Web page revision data
◆ ◆ ◆ ◆

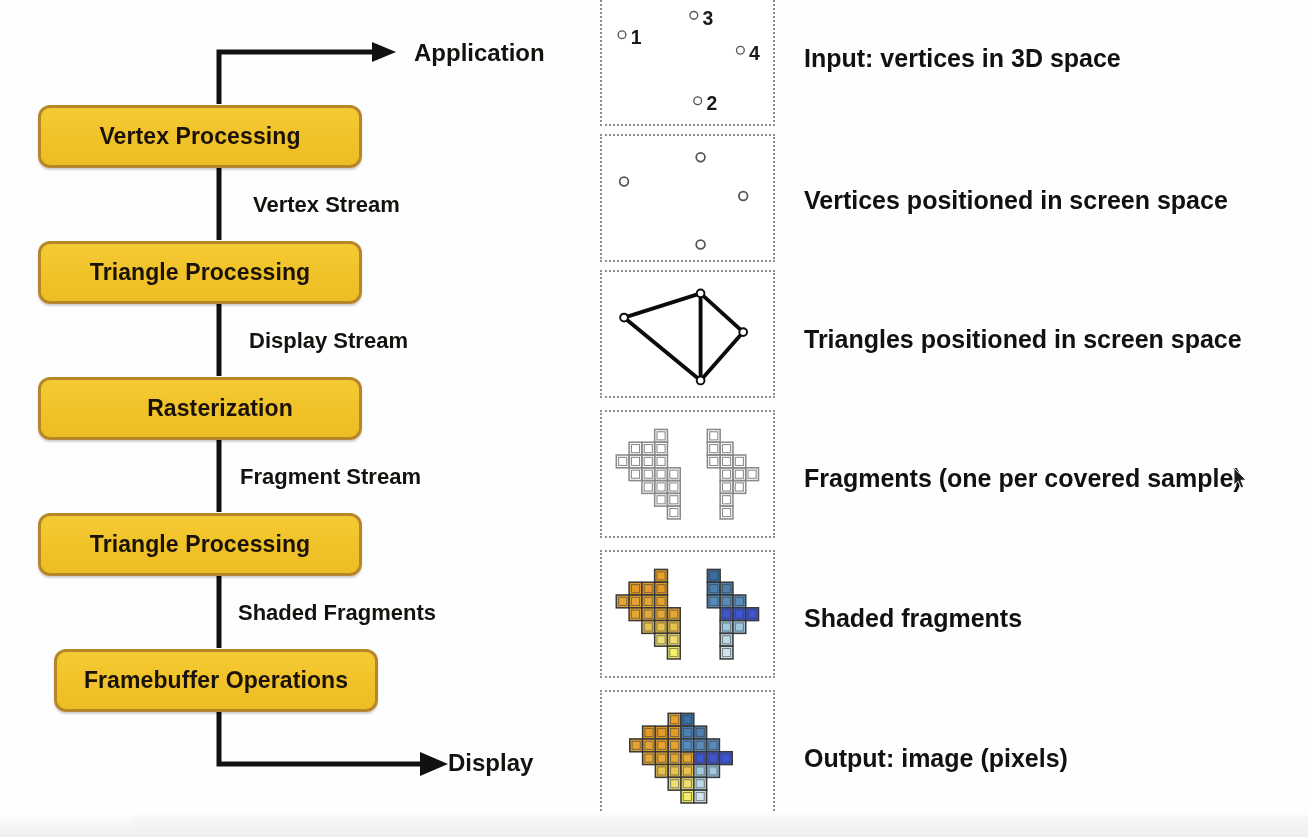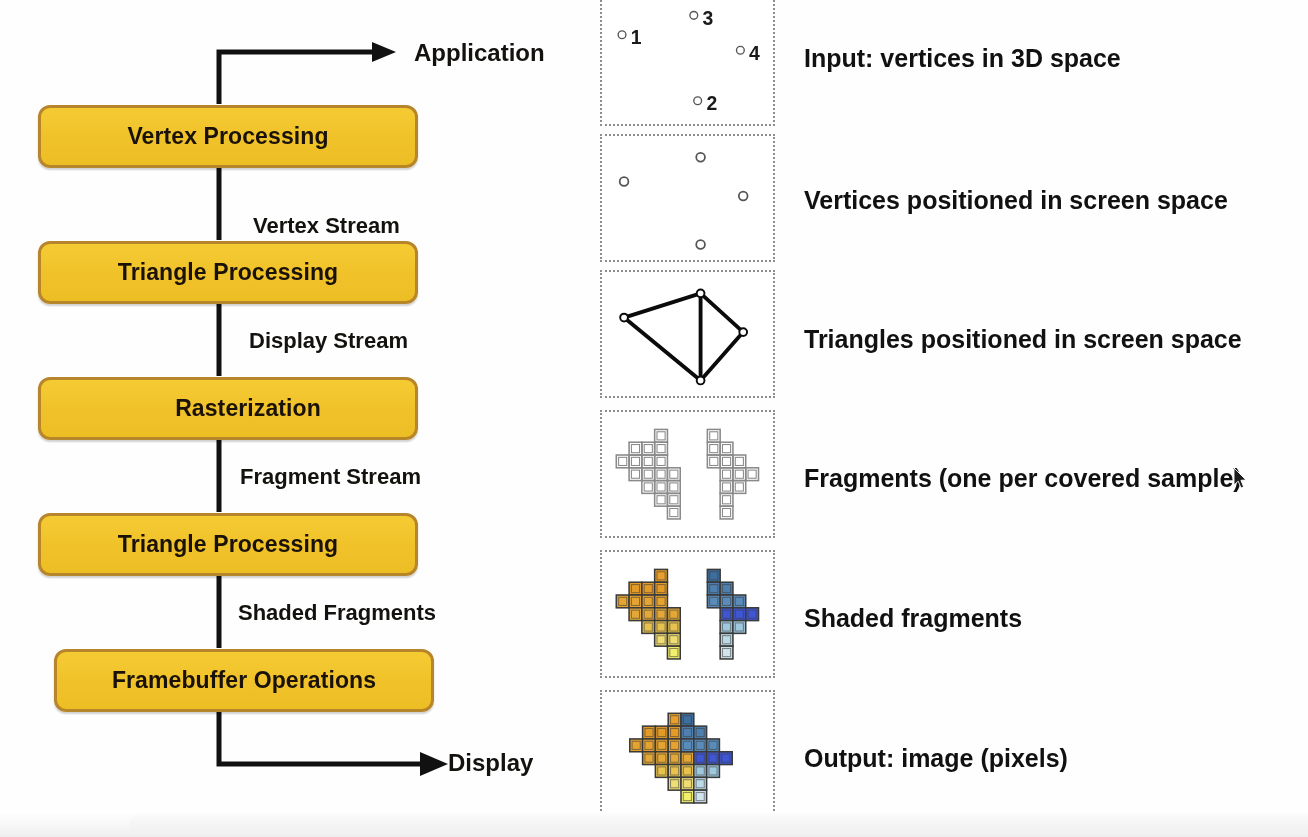--- a/index.html
+++ b/index.html
@@ -36,7 +36,7 @@
   .stage-box {
     position: absolute;
     left: 38px;
-    width: 380px;
+    width: 324px;
     height: 63px;
     background: linear-gradient(to bottom, #f5cb34 0%, #f1c32b 45%, #edbd24 100%);
     border: 3px solid #b8862a;

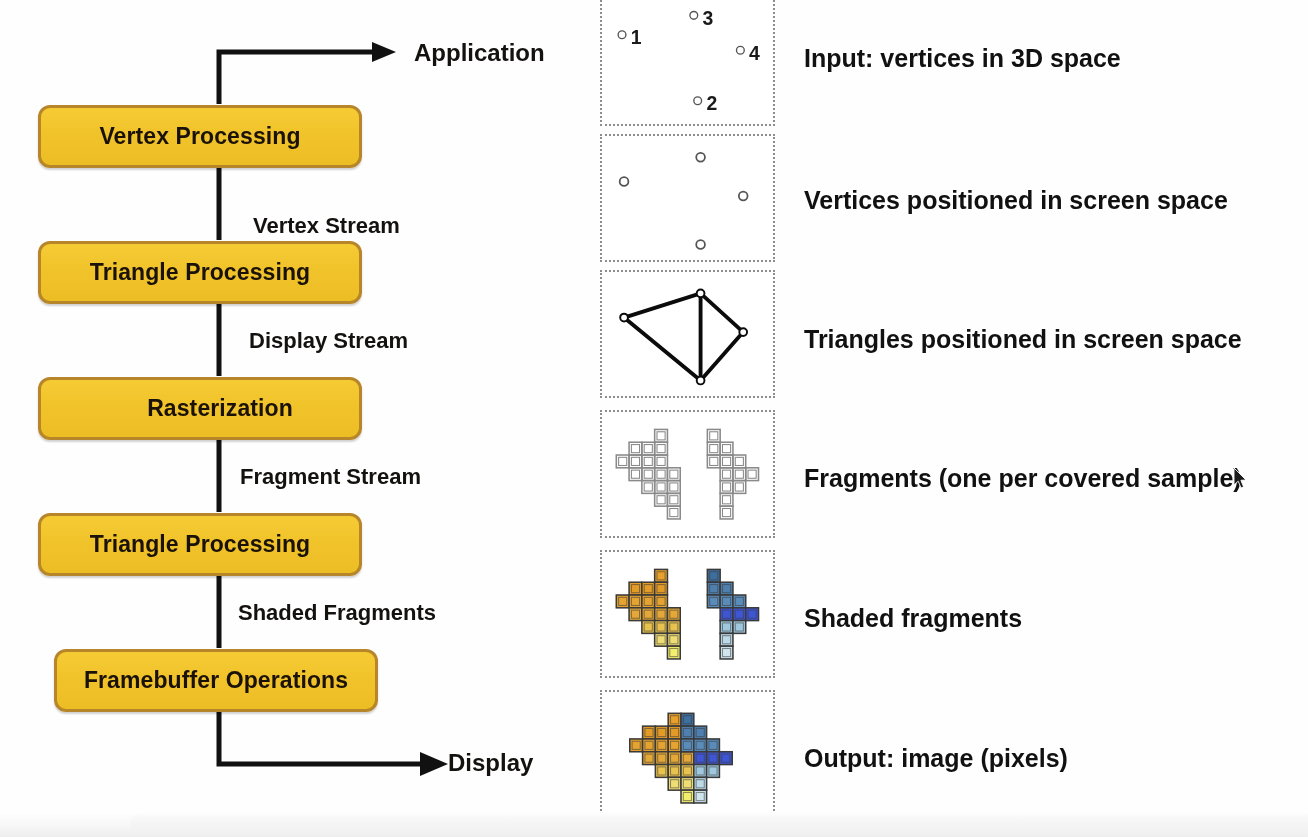--- a/index.html
+++ b/index.html
@@ -128,7 +128,7 @@
     <div class="stage-box" style="top:105px;">
       <span class="stage-label">Vertex Processing</span>
     </div>
-    <div class="stream-label" style="left:253px; top:192px;margin-top:21px;">
+    <div class="stream-label" style="left:253px; top:192px;">
       <span>Vertex Stream</span>
     </div>
 

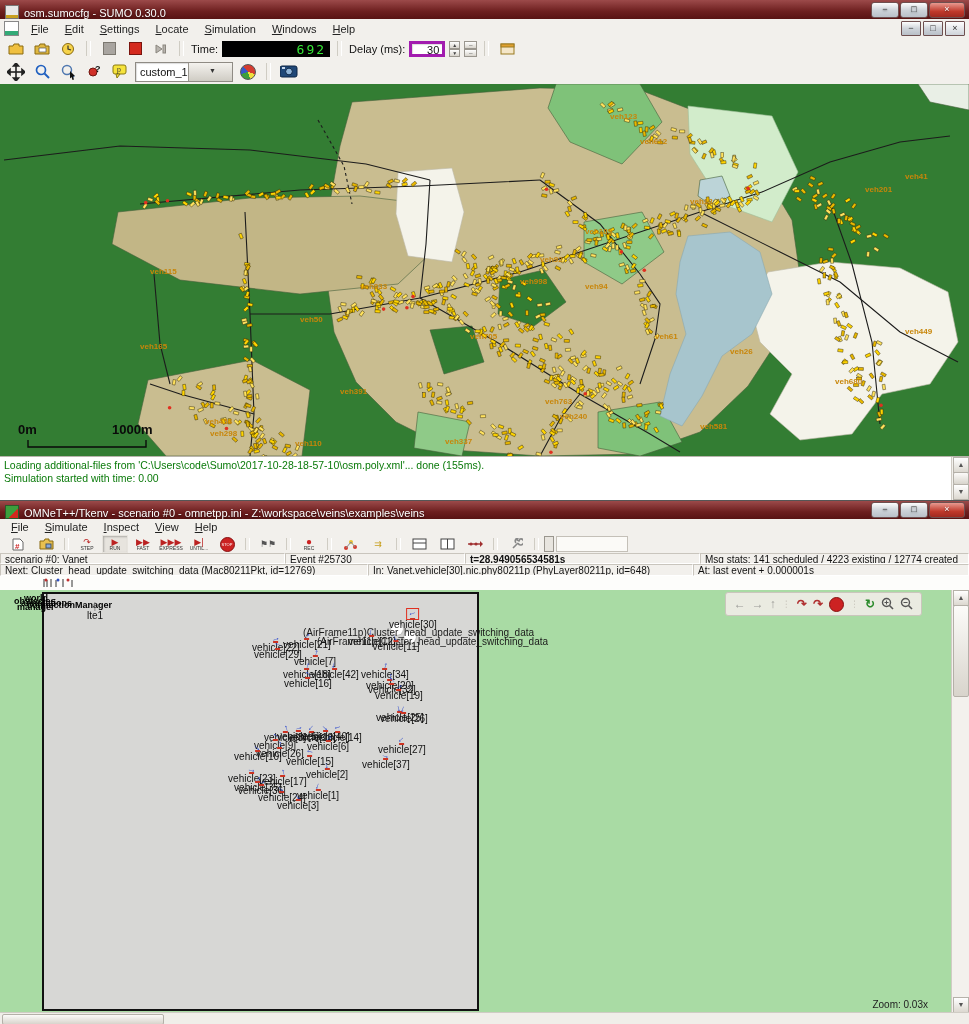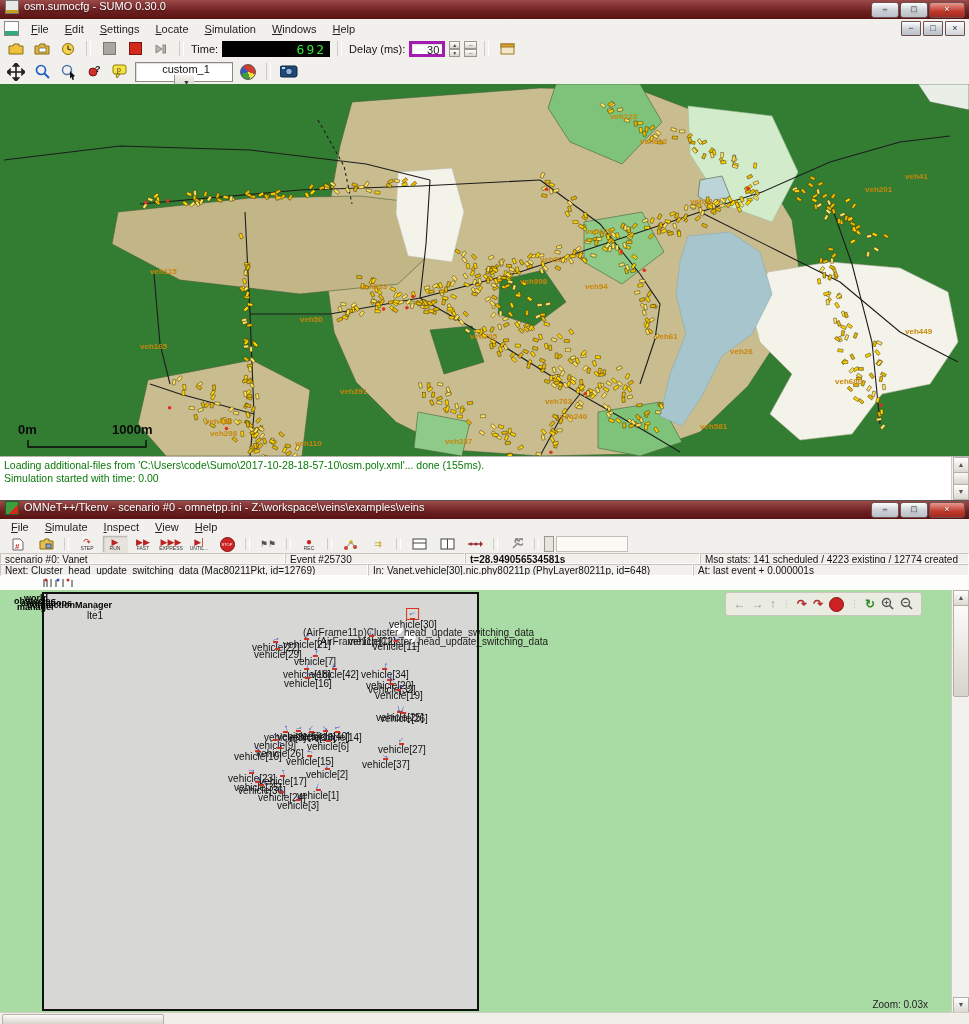--- a/index.html
+++ b/index.html
@@ -8,7 +8,7 @@
   
   .titlebar{position:absolute;left:0;right:0;height:19px;
     background:linear-gradient(#9c4a4a,#6d1f1f 60%,#581313);color:#fff;
-    display:flex;align-items:flex-start;padding-left:5px;gap:5px;
+    display:flex;align-items:flex-end;padding-left:5px;gap:5px;
     text-shadow:0 1px 2px rgba(0,0,0,.6);font-size:11px;}
   .win-btns{position:absolute;right:4px;top:2px;display:flex;gap:1px;}
   .wbtn{width:26px;height:14px;border:1px solid #6e5050;border-radius:3px;

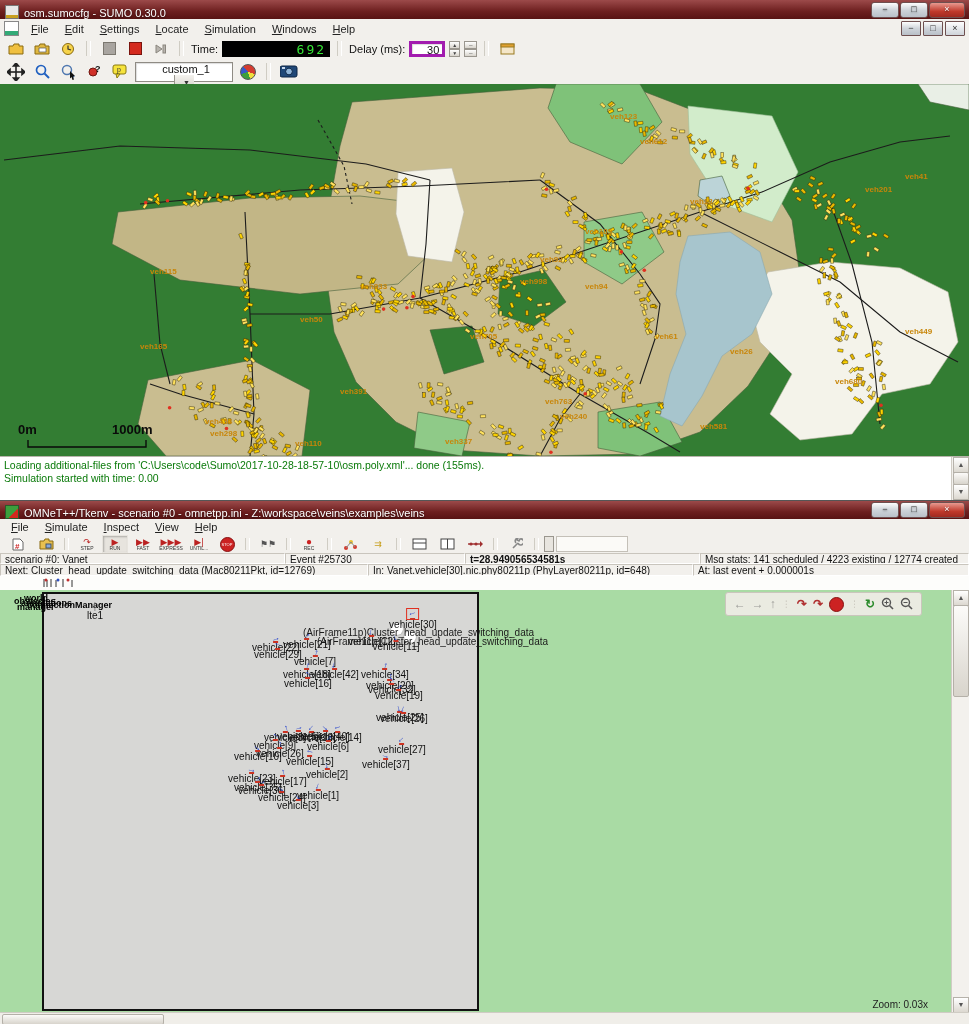--- a/index.html
+++ b/index.html
@@ -42,7 +42,7 @@
     height:16px;font-size:11px;text-align:right;padding:0 3px;box-sizing:border-box;}
   .spin{display:flex;flex-direction:column;width:11px;height:16px;}
   .spin div{flex:1;border:1px solid #9a968e;background:linear-gradient(#fff,#d8d4cc);font-size:5px;line-height:6px;text-align:center;color:#444;}
-  .dropdown{display:flex;align-items:center;width:96px;height:18px;background:#fff;border:1px solid #8f8b84;box-shadow:inset 1px 1px 1px #ddd;flex-direction:column;}
+  .dropdown{display:flex;align-items:center;width:96px;height:18px;background:#fff;border:1px solid #8f8b84;box-shadow:inset 1px 1px 1px #ddd;}
   .dropdown span{flex:1;padding-left:4px;}
   .drop-arrow{width:15px;height:100%;background:linear-gradient(#f4f2ee,#cfccc4);border-left:1px solid #9a968e;
     font-size:7px;line-height:16px;text-align:center;color:#333;}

◆ ◆ ◆ ◆

What lines in the records contain the word "stage"? Return each one.

   .stage-box {
     <div class="stage-box" style="top:105px;">
       <span class="stage-label">Vertex Processing</span>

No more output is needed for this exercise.